Fabrico and Alfmeier team for more reliable automotive lumbar support

May 7, 2010
Fabrico helped Alfmeier, a supplier of high-end automotive lumbar supports, overcome premature wear problems with material selection advice, die cutting, and kitting.

Engineers in the Seating Comfort business unit of Alfmeier Präzision AG, Treuchtlingen, Germany, ran into a problem with lumbar-support devices they supply luxury automakers like BMW. The modular subsystems give the driver electropneumatic control over the seat contour with massage and memory functions, but the units were failing prematurely and damaging adjacent seat foam.


The electropneumatic, valve-driven unit lets the driver determine the amount of air that inflates a rubber-bladder assembly, controlling softness and back support. The entire lumbar support is composed of three 18-gage-thick bladders welded into a 414 × 54-mm assembly. It must perform reliably for 10,000 inflation-deflation cycles with a normal operating pressure of approximately 4.4 psi and hold 12 psi without bursting.

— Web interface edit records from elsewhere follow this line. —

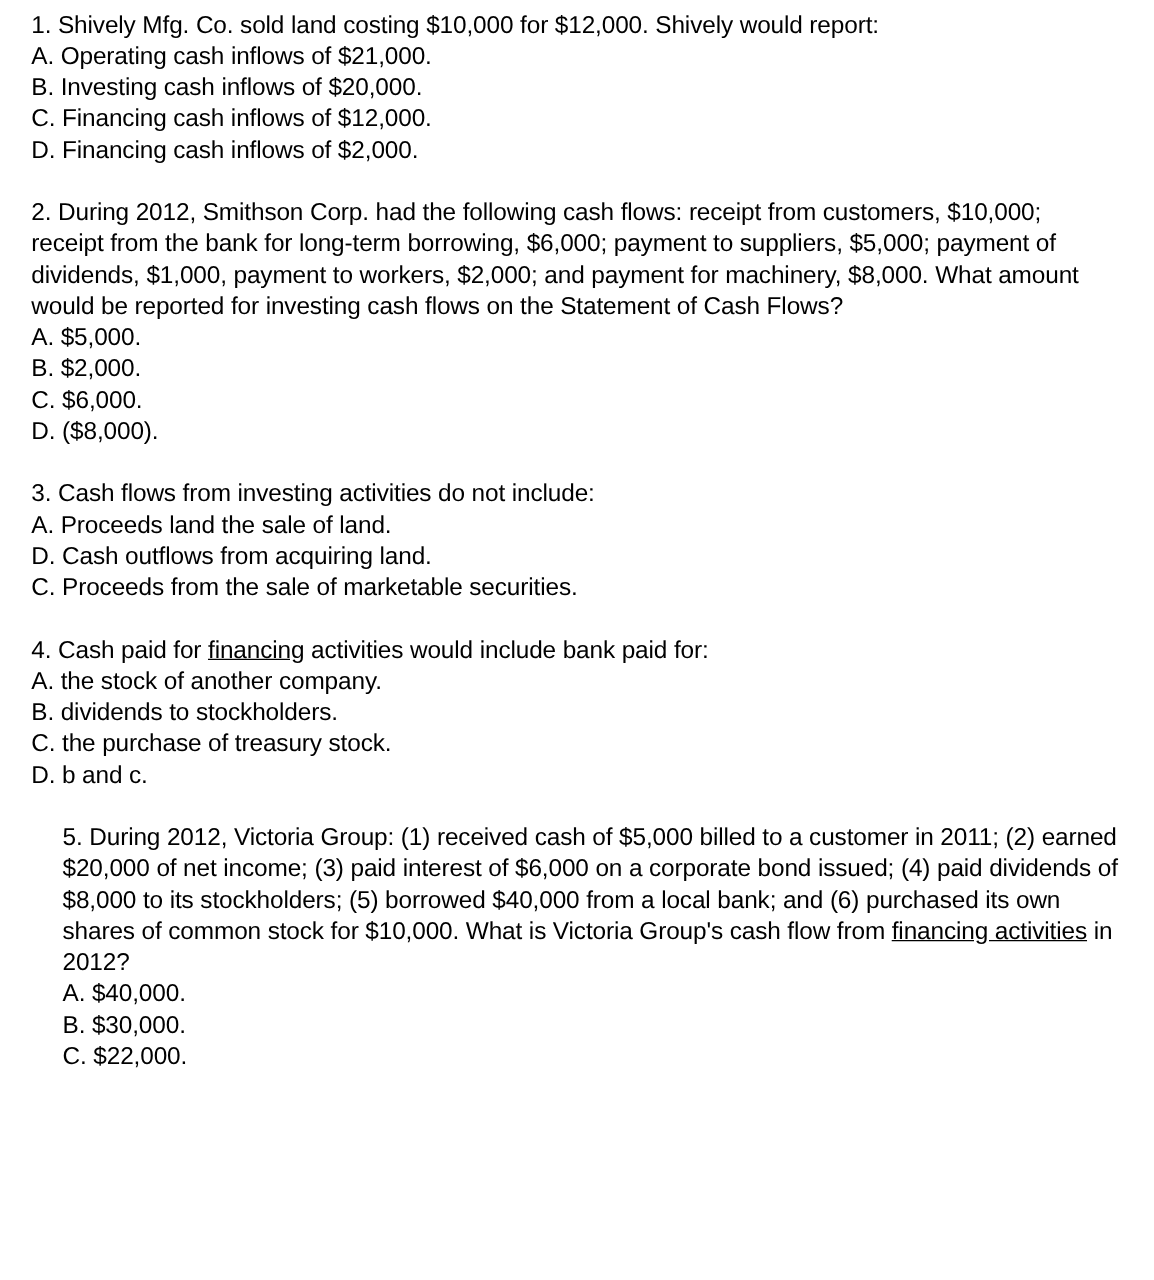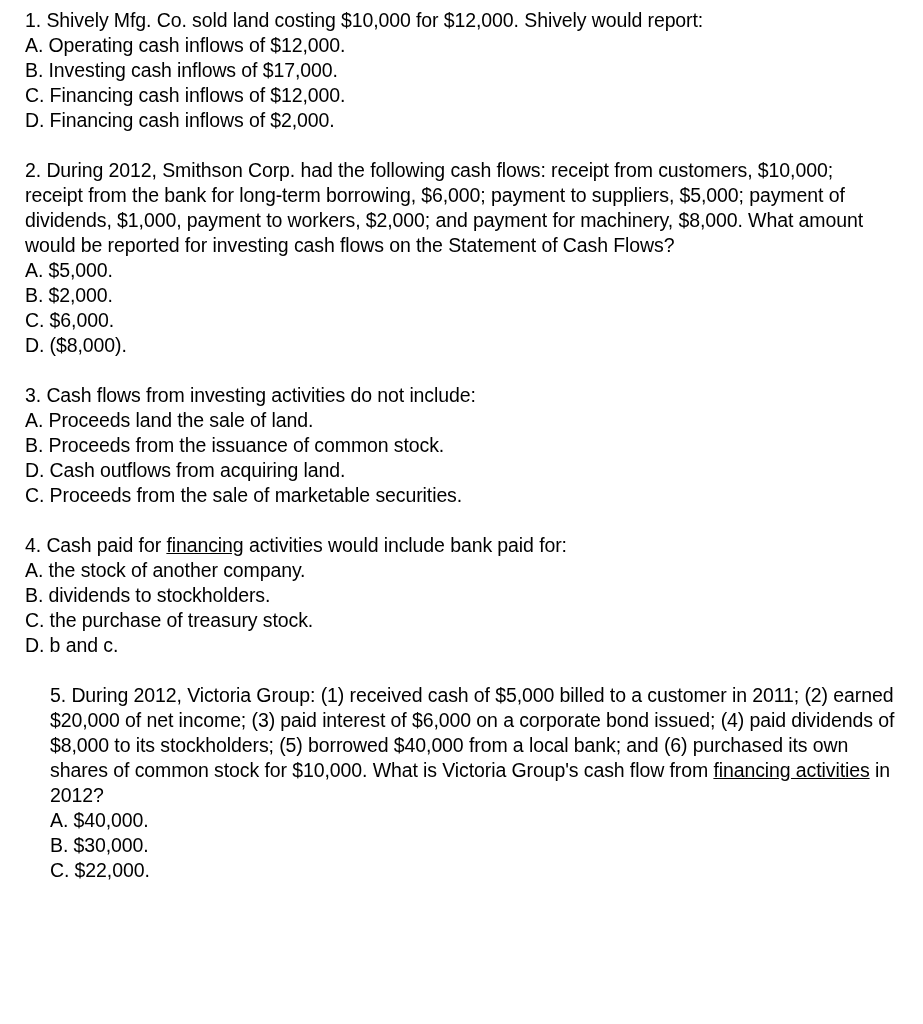"A. Operating cash inflows of" p.q-option { text: $12,000 -> $21,000 }
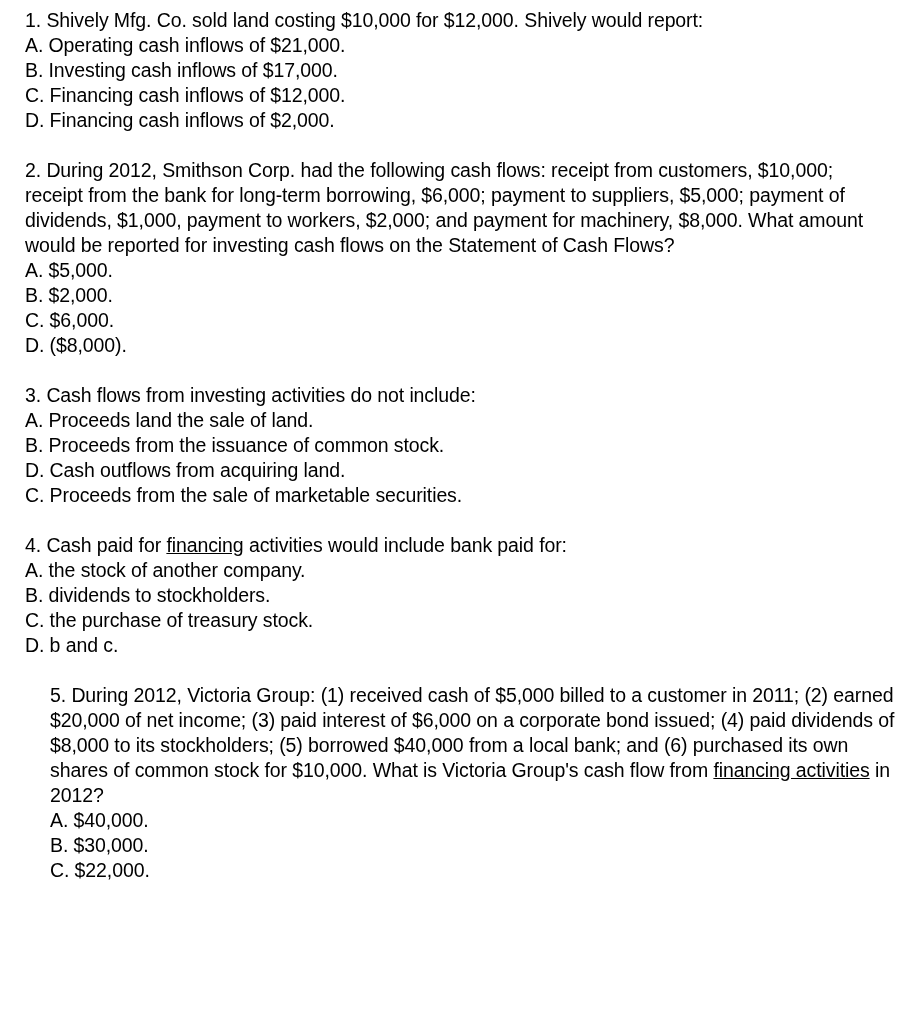"B. Investing cash inflows of" p.q-option { text: $17,000 -> $20,000 }
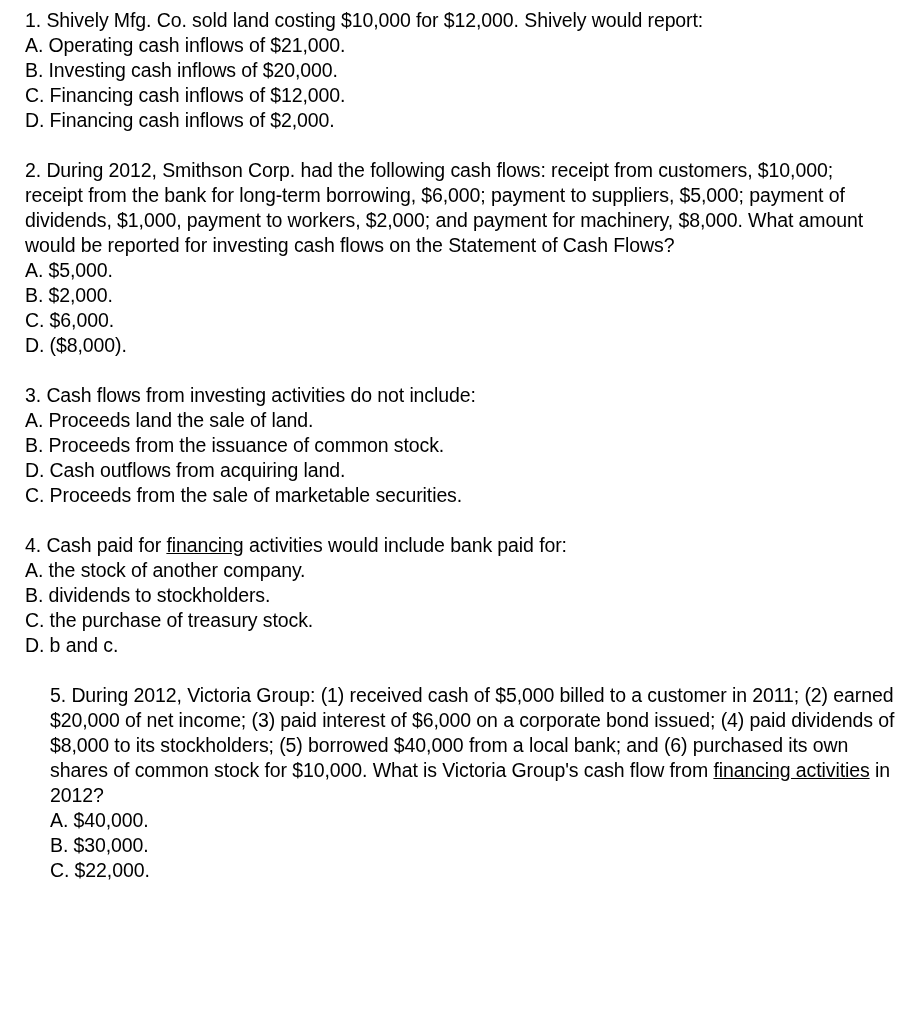"B. Proceeds from the issuance" p.q-option { html: <p>B. Proceeds from the issuance of common stock.</p> -> none }
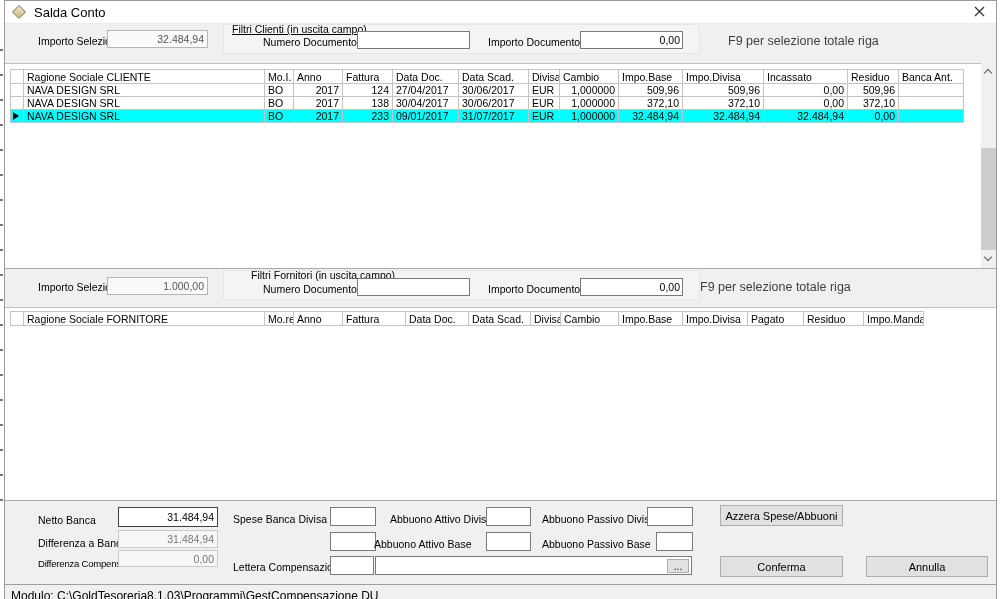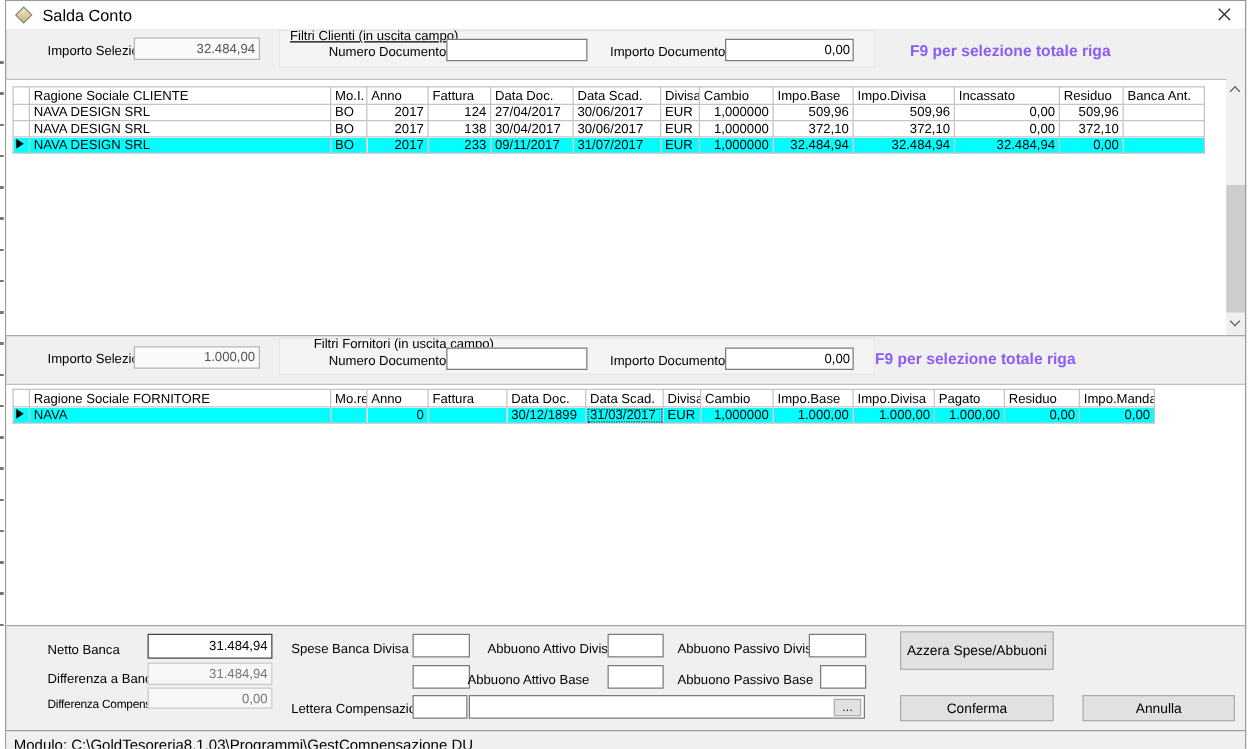"F9 per selezione totale riga" .f9 { color: #8b5cf6 -> #404040; font-weight: bold -> normal }
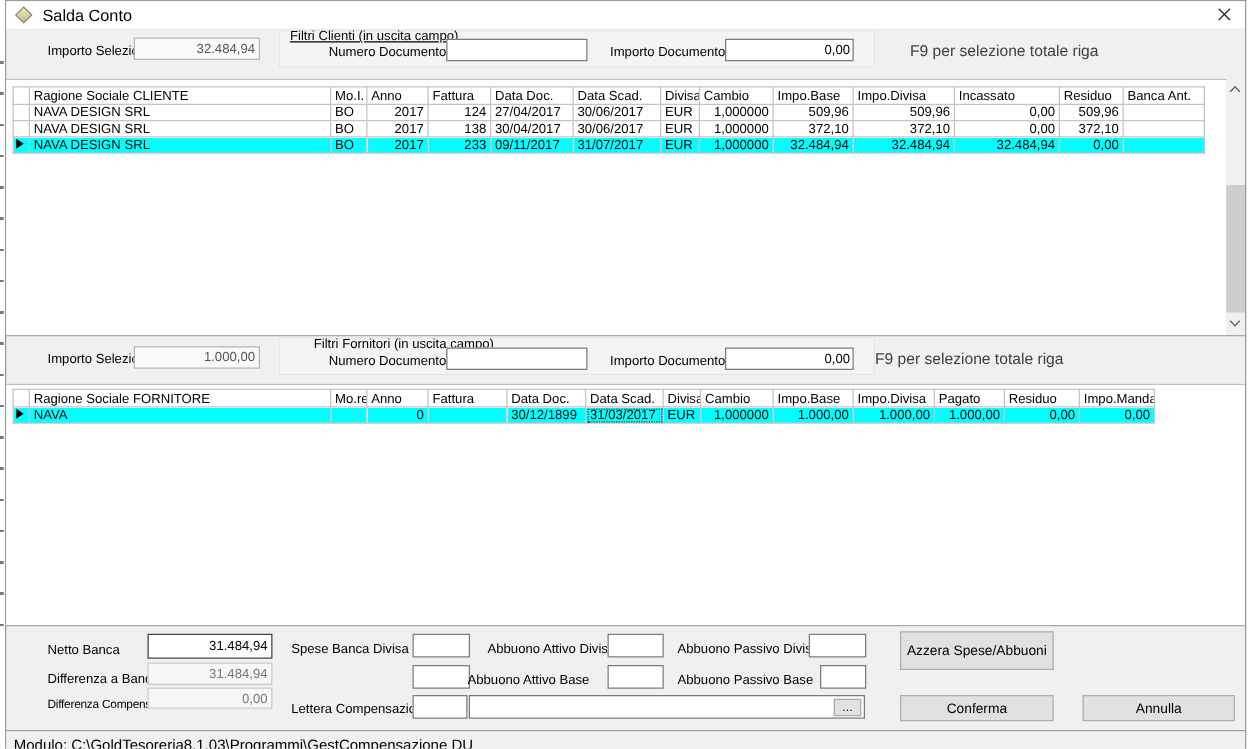"09/11/2017" td { text: 09/11/2017 -> 09/01/2017 }
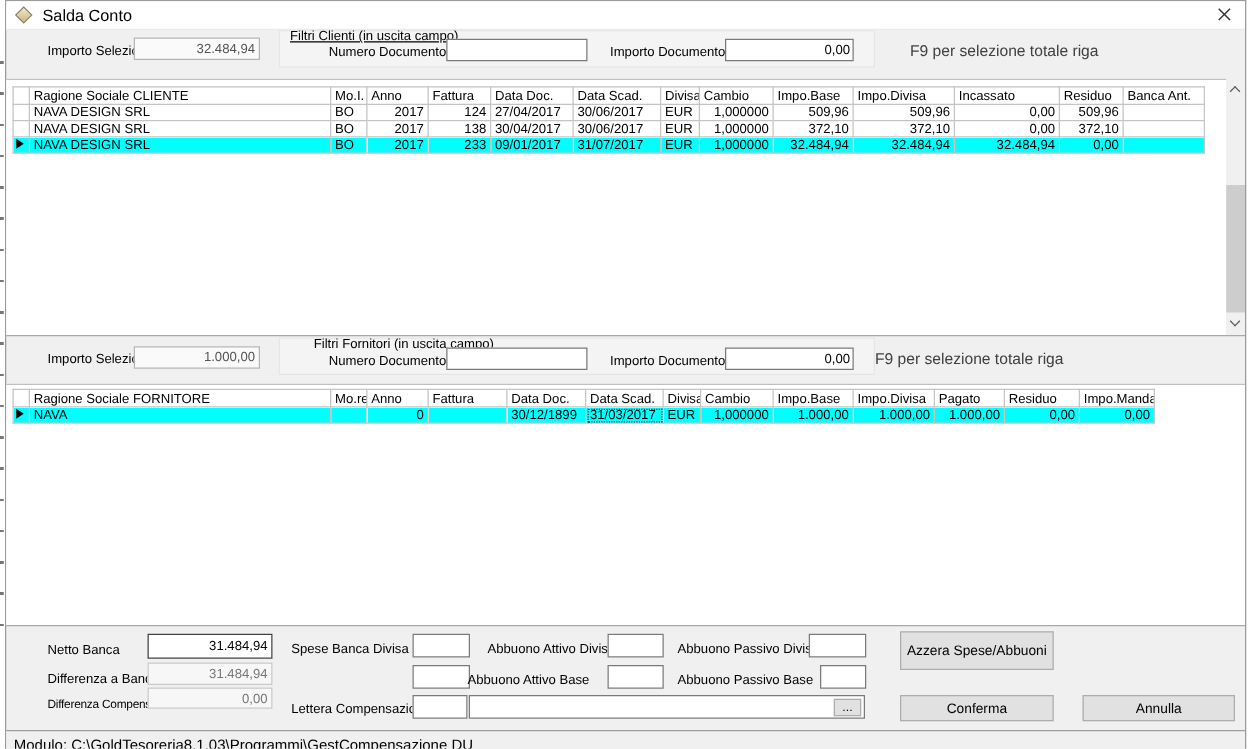"NAVA" tr.sel { html: <tr> <td><span></span></td> <td>NAVA</td> <td></td> <td>0</td> <td></td> <td>30/12/1899</td> <td>31/03/2017</td> <td>EUR</td> <td>1,000000</td> <td>1.000,00</td> <td>1.000,00</td> <td>1.000,00</td> <td>0,00</td> <td>0,00</td> </tr> -> none }
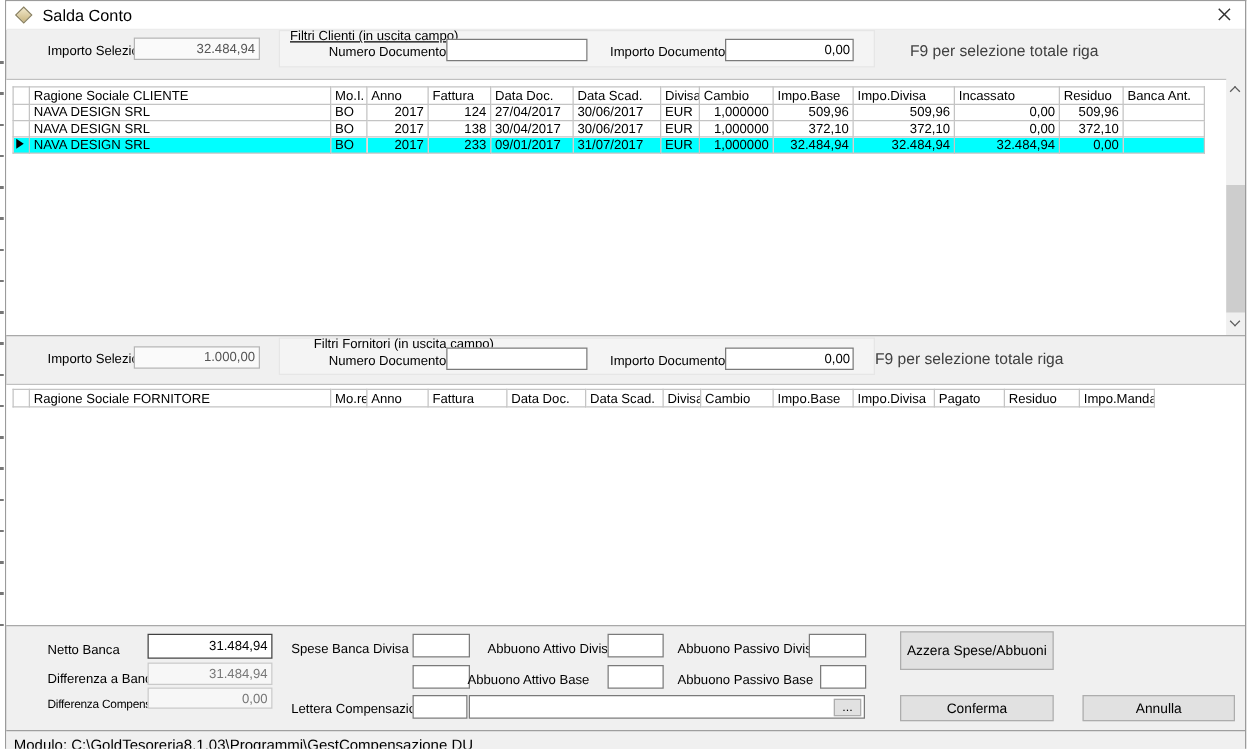"Azzera Spese/Abbuoni" div.abs { height: 31px -> 21px }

Alfmeier engineers discovered bladders rubbing against the foam of the seat cushion caused premature wear to both the foam and the bladder, noise, and problems adjusting the back support. They needed to isolate the bladder from the foam without affecting the inflating and deflating process and still meet customer flammability standards.

Alfmeier took the problem and a sample of a high-performance, high-cost material that met their needs to Fabrico, Kennesaw, Ga. Ultimately, Fabrico engineers recommended encasing the existing bladders in a “bag” of polypropylene felt.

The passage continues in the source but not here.